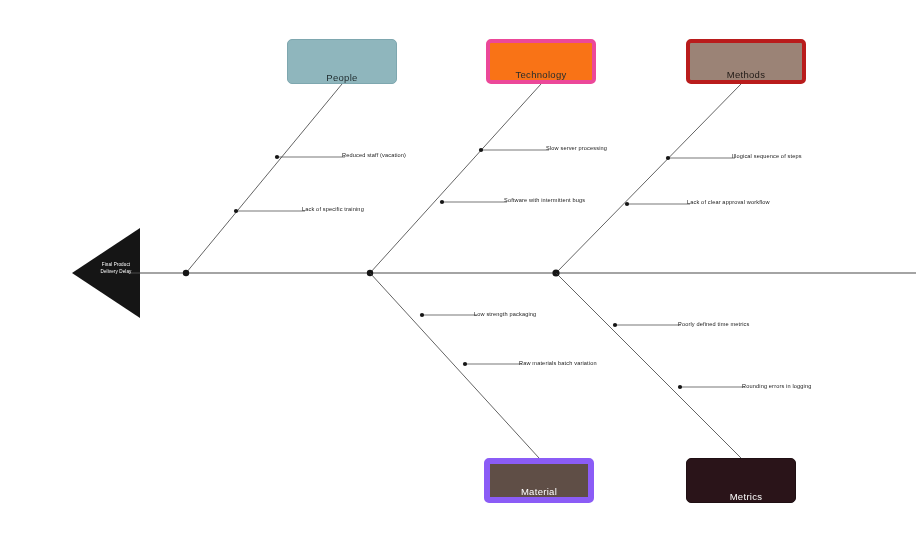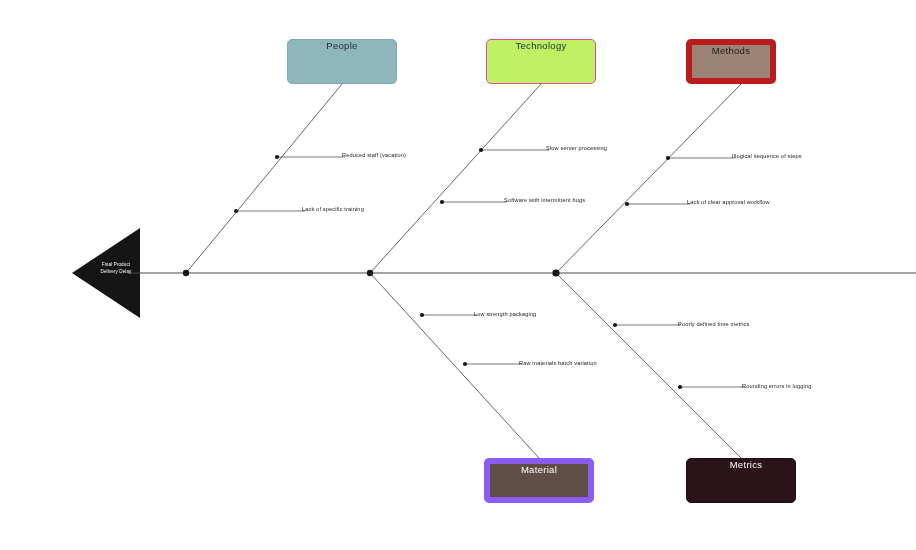--- a/index.html
+++ b/index.html
@@ -28,7 +28,7 @@
     position: absolute;
     border-radius: 5px;
     display: flex;
-    align-items: flex-start;
+    align-items: flex-end;
     justify-content: center;
     box-sizing: border-box;
   }

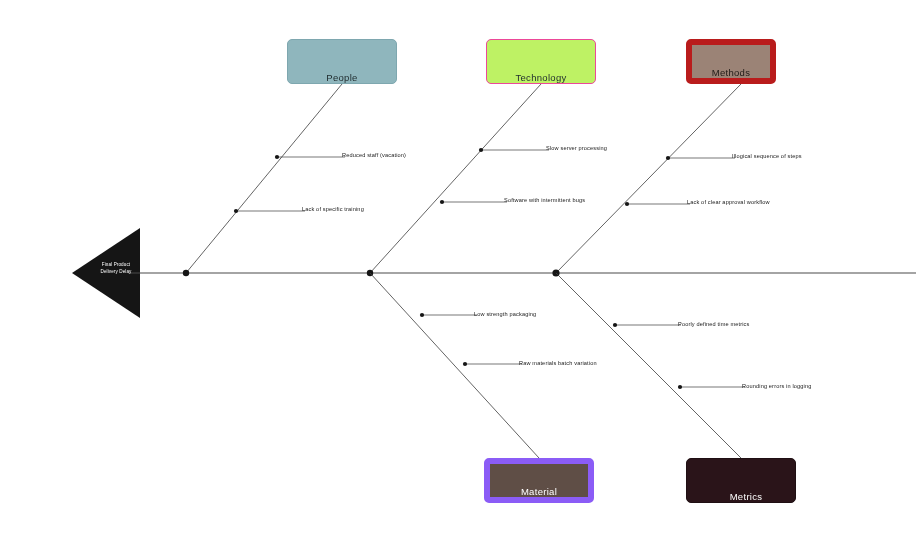--- a/index.html
+++ b/index.html
@@ -108,7 +108,7 @@
     <span class="cat-label" style="color:#1f2b2e;">People</span>
   </div>
 
-  <div class="cat-box" style="left:486px; top:39px; width:110px; height:45px; background:#bef264; border:1px solid #ec4899;">
+  <div class="cat-box" style="left:486px; top:39px; width:110px; height:45px; background:#f97316; border:4px solid #ec4899;">
     <span class="cat-label" style="color:#1f2b2e;">Technology</span>
   </div>
 

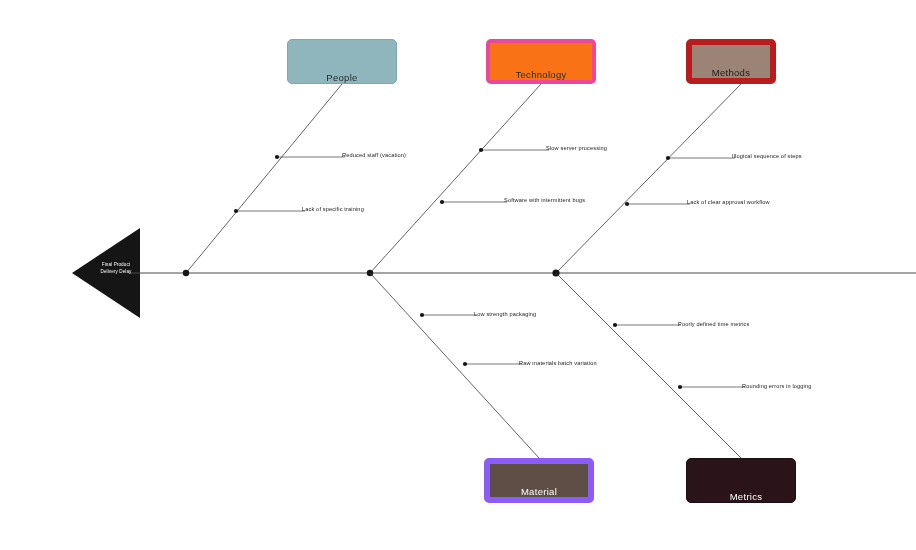--- a/index.html
+++ b/index.html
@@ -112,7 +112,7 @@
     <span class="cat-label" style="color:#1f2b2e;">Technology</span>
   </div>
 
-  <div class="cat-box" style="left:686px; top:39px; width:90px; height:45px; background:#9b8376; border:6px solid #b91c1c;">
+  <div class="cat-box" style="left:686px; top:39px; width:120px; height:45px; background:#9b8376; border:4px solid #b91c1c;">
     <span class="cat-label" style="color:#201a16;">Methods</span>
   </div>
=======
Task description: Would you restate the listing word for word and leave every picture out?

Output of the task:
--- a/index.html
+++ b/index.html
@@ -28,7 +28,7 @@
     position: absolute;
     border-radius: 5px;
     display: flex;
-    align-items: flex-start;
+    align-items: flex-end;
     justify-content: center;
     box-sizing: border-box;
   }

--- a/index.html
+++ b/index.html
@@ -108,7 +108,7 @@
     <span class="cat-label" style="color:#1f2b2e;">People</span>
   </div>
 
-  <div class="cat-box" style="left:486px; top:39px; width:110px; height:45px; background:#bef264; border:1px solid #ec4899;">
+  <div class="cat-box" style="left:486px; top:39px; width:110px; height:45px; background:#f97316; border:4px solid #ec4899;">
     <span class="cat-label" style="color:#1f2b2e;">Technology</span>
   </div>
 

--- a/index.html
+++ b/index.html
@@ -112,7 +112,7 @@
     <span class="cat-label" style="color:#1f2b2e;">Technology</span>
   </div>
 
-  <div class="cat-box" style="left:686px; top:39px; width:90px; height:45px; background:#9b8376; border:6px solid #b91c1c;">
+  <div class="cat-box" style="left:686px; top:39px; width:120px; height:45px; background:#9b8376; border:4px solid #b91c1c;">
     <span class="cat-label" style="color:#201a16;">Methods</span>
   </div>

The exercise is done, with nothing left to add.